Книга Величайший урок жизни, или Вторники с Морри - Митч Элбом
Шрифт:
Интервал:
Закладка:
— Так вот, построить собственную субкультуру, — продолжал Морри, — вовсе не значит пренебрегать правилами общества, в котором живешь. Я, к примеру, не расхаживаю по улицам голый и не несусь вперед на красный свет. Этим мелочам я могу подчиниться. Но самое серьезное — образ мышления, ценности — мы должны выбирать сами. Нельзя позволять никому — и никакому обществу — их тебе навязывать. Возьми, к примеру, мое положение. В том, чего я должен был бы теперь стыдиться — неспособности ходить, или вытирать свой зад, или желания плакать по утрам, — ничего постыдного нет. Как и в женской полноте или в отсутствии богатства у мужчины. А наше общество заставляет нас верить, что это стыдно. А ты не верь.
Я спросил Морри, почему же он не уехал куда-нибудь, когда был помоложе.
— А куда?
— Не знаю. В Южную Америку. В Новую Гвинею. Туда, где люди не так эгоистичны.
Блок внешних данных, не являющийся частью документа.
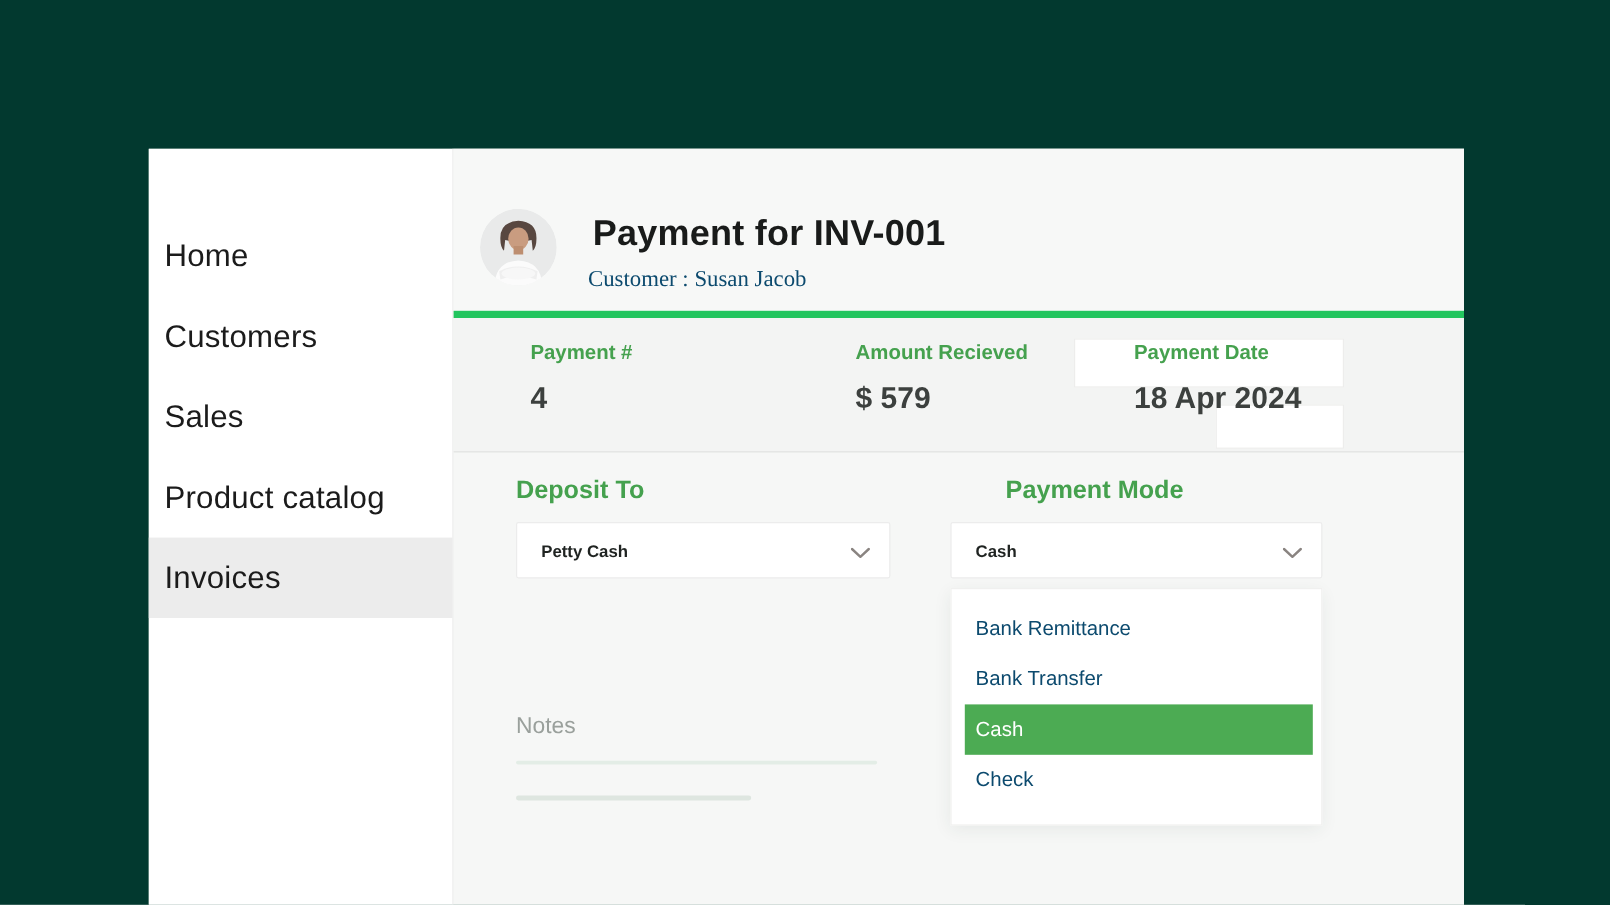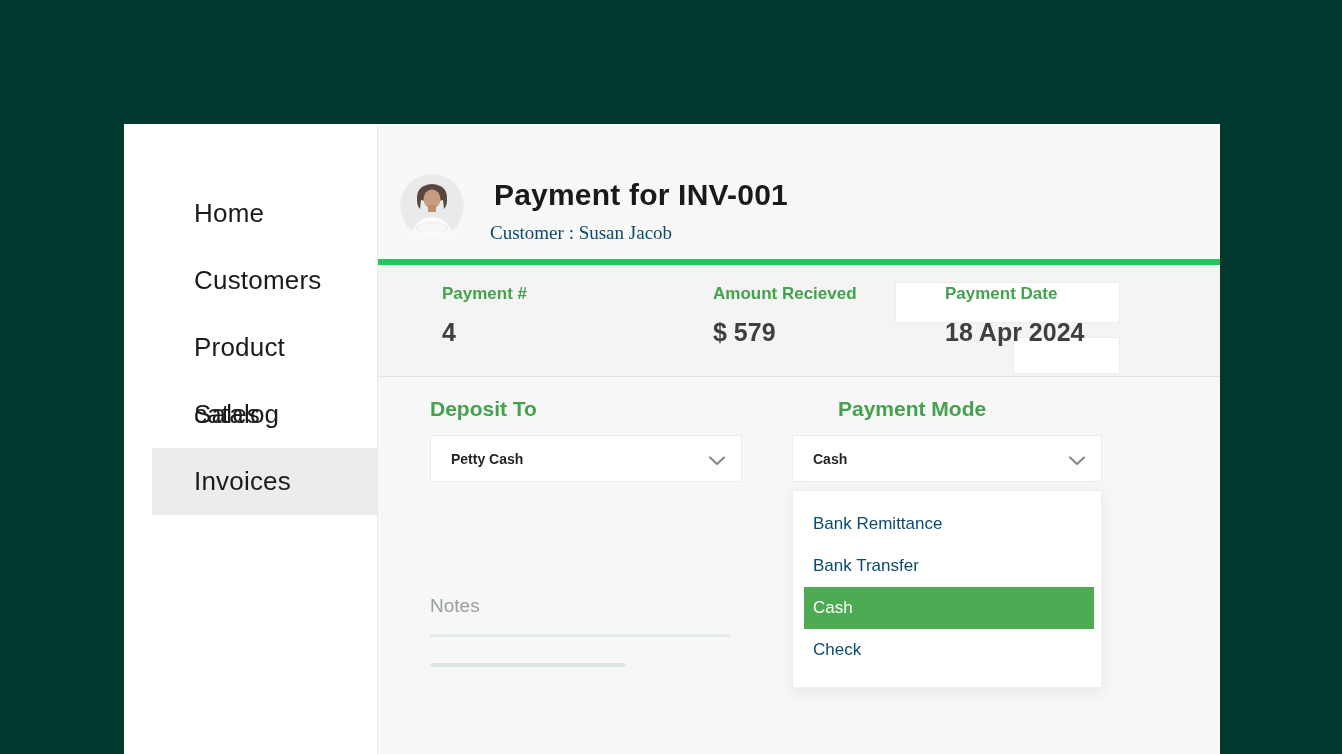"Home" .nav-item { margin-left: 28px -> none; padding-left: 42px -> 13px }
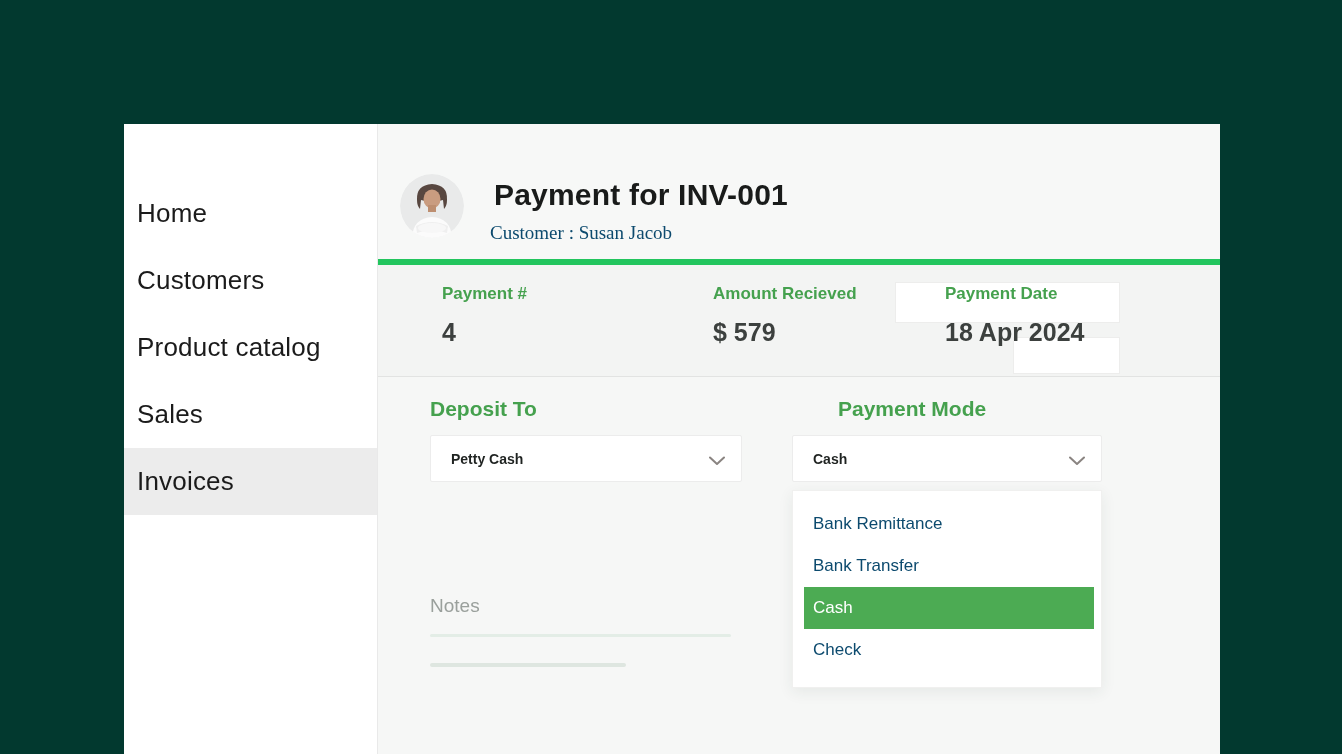"Product catalog" a.nav-item { order: before "Sales" -> after "Sales" }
— В каждом обществе есть свои проблемы. — Брови Морри поползли вверх — так он теперь делал, вместо того чтобы пожимать плечами. — Так что убегать без толку. Нужно создавать свою собственную культуру. Где бы мы ни жили, наш главный дефект — близорукость. Человеку надо понять, каков его потенциал, и попытаться достигнуть всего, на что он способен. Но если вокруг тебя без конца вопят: «Хочу все немедленно!» — то дело кончается тем, что в стране появляется группа людей, у которых есть все: и полиция, и военные, которые призваны удерживать бедных от бунта и захвата «этого всего».
Морри посмотрел в окно. Порой за ним слышался шум проходящего грузовика или порыва ветра. Морри внимательно вгляделся в соседние дома, а потом продолжил:
— Проблема в том, Митч, что мы не хотим поверить: в нас во всех много общего. В белых и черных католиках и протестантах, мужчинах и женщинах. Если б мы увидели это сходство, то скорее всего объединились бы в одну человеческую семью и заботились о ней как о своей собственной. Поверь мне, умирая ясно видишь это. У всех у нас одно и то же начало — рождение и один и тот же конец — смерть. Чем же мы так сильно отличаемся друг от друга? Каждый может внести свой вклад в человеческую семью и каждый может построить небольшую общину из тех, кого он любит и кто любит его.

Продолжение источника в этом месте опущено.